Tapping into hot water is a good idea but do NOT use water softener treated water!
A bypass is the way to go...steam generators are expensive and require more maintenance and replacement of expensive parts on a more frequent basis.
A sheet metal shop can make a fitting to tab into the side of the return drop and flare out to the dimensions needed to mount the humidifier. You have enough room to tap into the left side of the plenum with a 6" round to feed the humidifier, a little aluminum flex will make that easier.
 
   / I want to install a whole humidifier #16  
Tapping into hot water is a good idea but do NOT use water softener treated water!
A bypass is the way to go...steam generators are expensive and require more maintenance and replacement of expensive parts on a more frequent basis.

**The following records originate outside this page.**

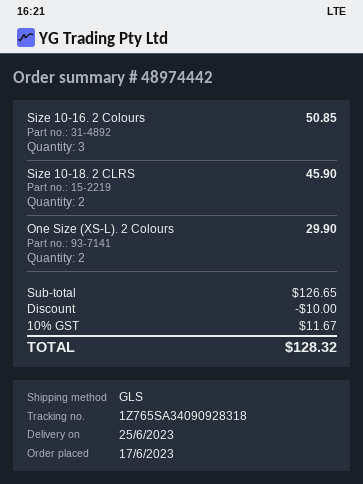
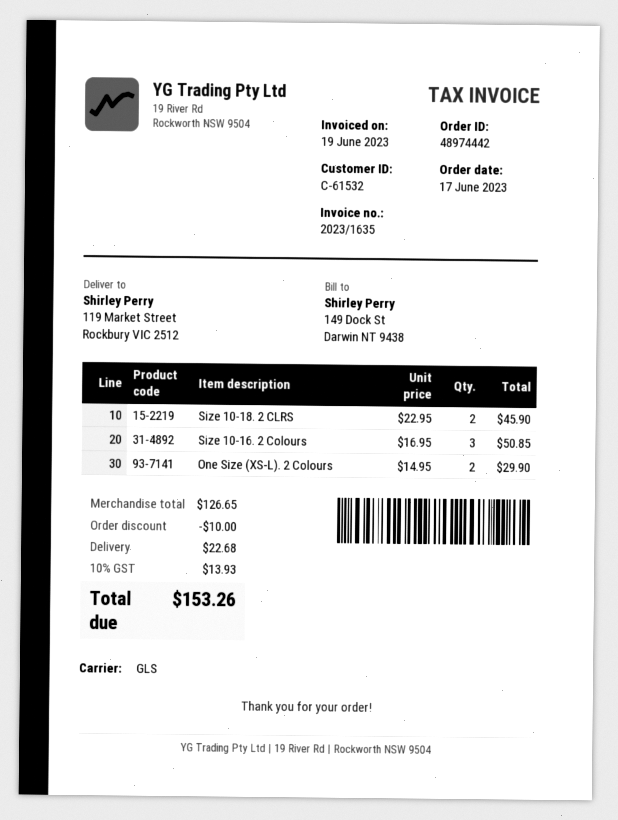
shipping: none -> 22.68
tax: 10% = 11.67 -> 10% = 13.93
total: 128.32 -> 153.26

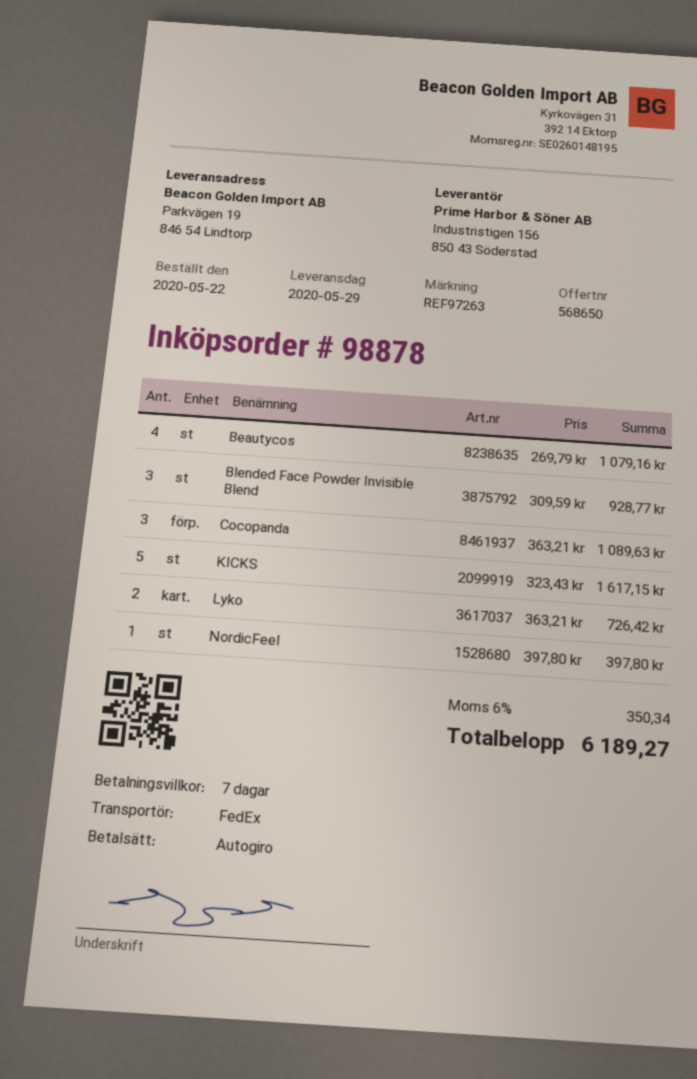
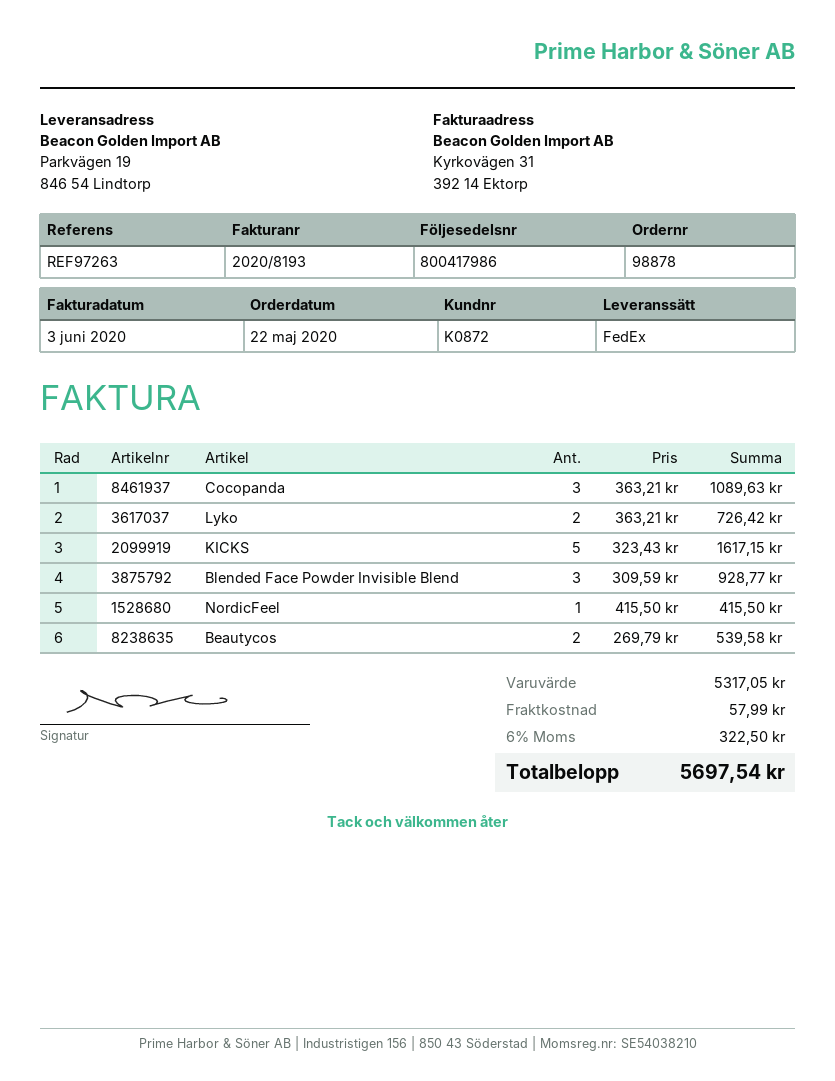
Beautycos: 4 x 269.79 = 1079.16 -> 2 x 269.79 = 539.58
NordicFeel: 1 x 397.80 = 397.80 -> 1 x 415.50 = 415.50
shipping: none -> 57.99
tax: 6% = 350.34 -> 6% = 322.50
total: 6189.27 -> 5697.54

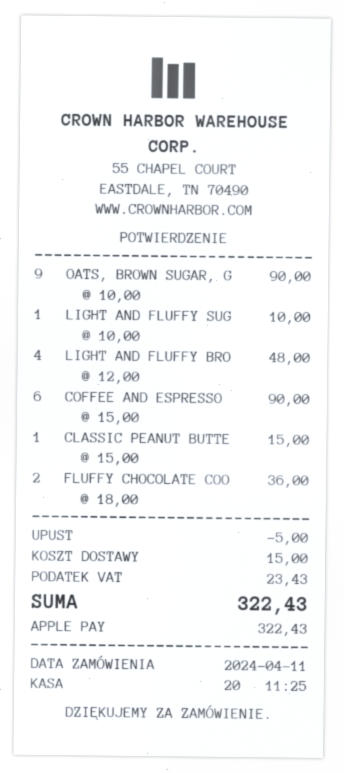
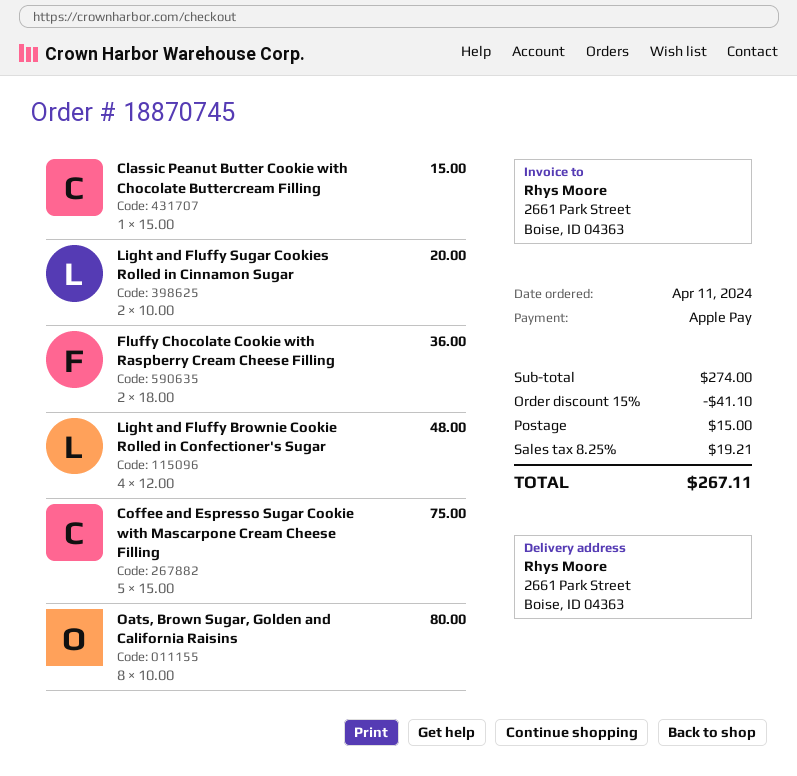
OATS, BROWN SUGAR, G: 9 x 10.00 = 90.00 -> 8 x 10.00 = 80.00
LIGHT AND FLUFFY SUG: 1 x 10.00 = 10.00 -> 2 x 10.00 = 20.00
COFFEE AND ESPRESSO: 6 x 15.00 = 90.00 -> 5 x 15.00 = 75.00
discount: 5.00 -> 41.10
tax: 23.43 -> 19.21
total: 322.43 -> 267.11

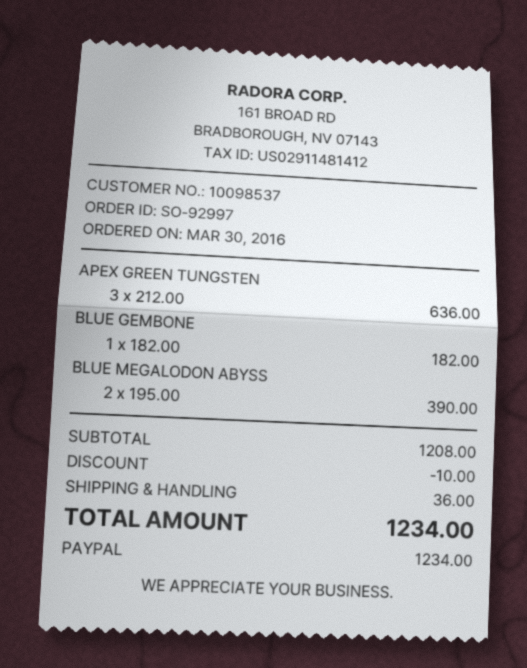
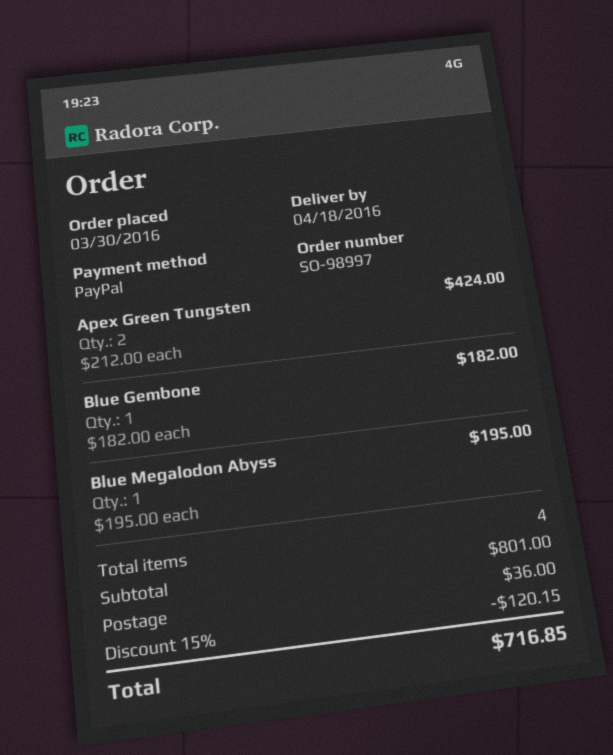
order number: SO-92997 -> SO-98997
APEX GREEN TUNGSTEN: 3 x 212.00 = 636.00 -> 2 x 212.00 = 424.00
BLUE MEGALODON ABYSS: 2 x 195.00 = 390.00 -> 1 x 195.00 = 195.00
subtotal: 1208.00 -> 801.00
discount: 10.00 -> 120.15
total: 1234.00 -> 716.85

We've been running a steam unit (Aprilaire 800) for 5 years and haven't had any issues at all. Prior to installing a water softener, I was replacing the steam canister annually at a cost of $55. Since installing a water softener, I have been stretching canister replacement to 2-years, so figure $28/year. The steam units cost more up front, but I like the performance much better than the bypass system we had at our previous house.
 
   / I want to install a whole humidifier
  • Thread Starter
#17  
My house is about 1500 SF. I'm looking now at the Aprilaire either the 500 or the 500M. I have to install the unit on the return line. Aprilaire, in their directions is saying that the 500 (non manual) needs to be connected to the hot water line. I don't have that option. I just replace my tank hot water heater with a tankless, so I cannot connect it to the hot water side. The Manual one it doesn't specify hot or cold.
 
   / I want to install a whole humidifier #18  
We've been running a steam unit (Aprilaire 800) for 5 years and haven't had any issues at all. Prior to installing a water softener, I was replacing the steam canister annually at a cost of $55. Since installing a water softener, I have been stretching canister replacement to 2-years, so figure $28/year. The steam units cost more up front, but I like the performance much better than the bypass system we had at our previous house.

I've installed and serviced hundreds of humidifiers and I'll stand by my statement that steam units will cost more to maintain than any bypass unit. A steam unit may benefit from softened water but a evaporative type will be caked in deposits in no time.

"My house is about 1500 SF. I'm looking now at the Aprilaire either the 500 or the 500M. I have to install the unit on the return line. Aprilaire, in their directions is saying that the 500 (non manual) needs to be connected to the hot water line. I don't have that option. I just replace my tank hot water heater with a tankless, so I cannot connect it to the hot water side. The Manual one it doesn't specify hot or cold."

You can still tap into a hot water line close to your heater or a hot line which is used often...it will provide enough hot water to make it preferable over a cold water line, even though the heater itself won't cycle.
 
   / I want to install a whole humidifier #19  
In houses with traditional water heaters that have long runs to the furthest faucet, it is possible to install a crossover that allows you pull hot water from the tank (flowing back through the cold line) so as not to waste water down the drain while waiting for the hot to arrive.

Could a similar crossover be installed near the outlet/inlet of the tankless, triggered by a signal/relay from the humidifier, so that enough flow through the tankless to trigger heating occurs and thus providing nearly instant hot water to the humidifier feed line?
 
   / I want to install a whole humidifier
  • Thread Starter
#20  
I could install a re circulation pump, but that concerns me that the tankless hot water heater would run more than it should. I also can't seem to find good information on one for a tankless water heater. Rheem makes one, but you have to have a return line from the furthest fixture which I don't have and would be to difficult to install one since the walls and ceiling in the basement are finished.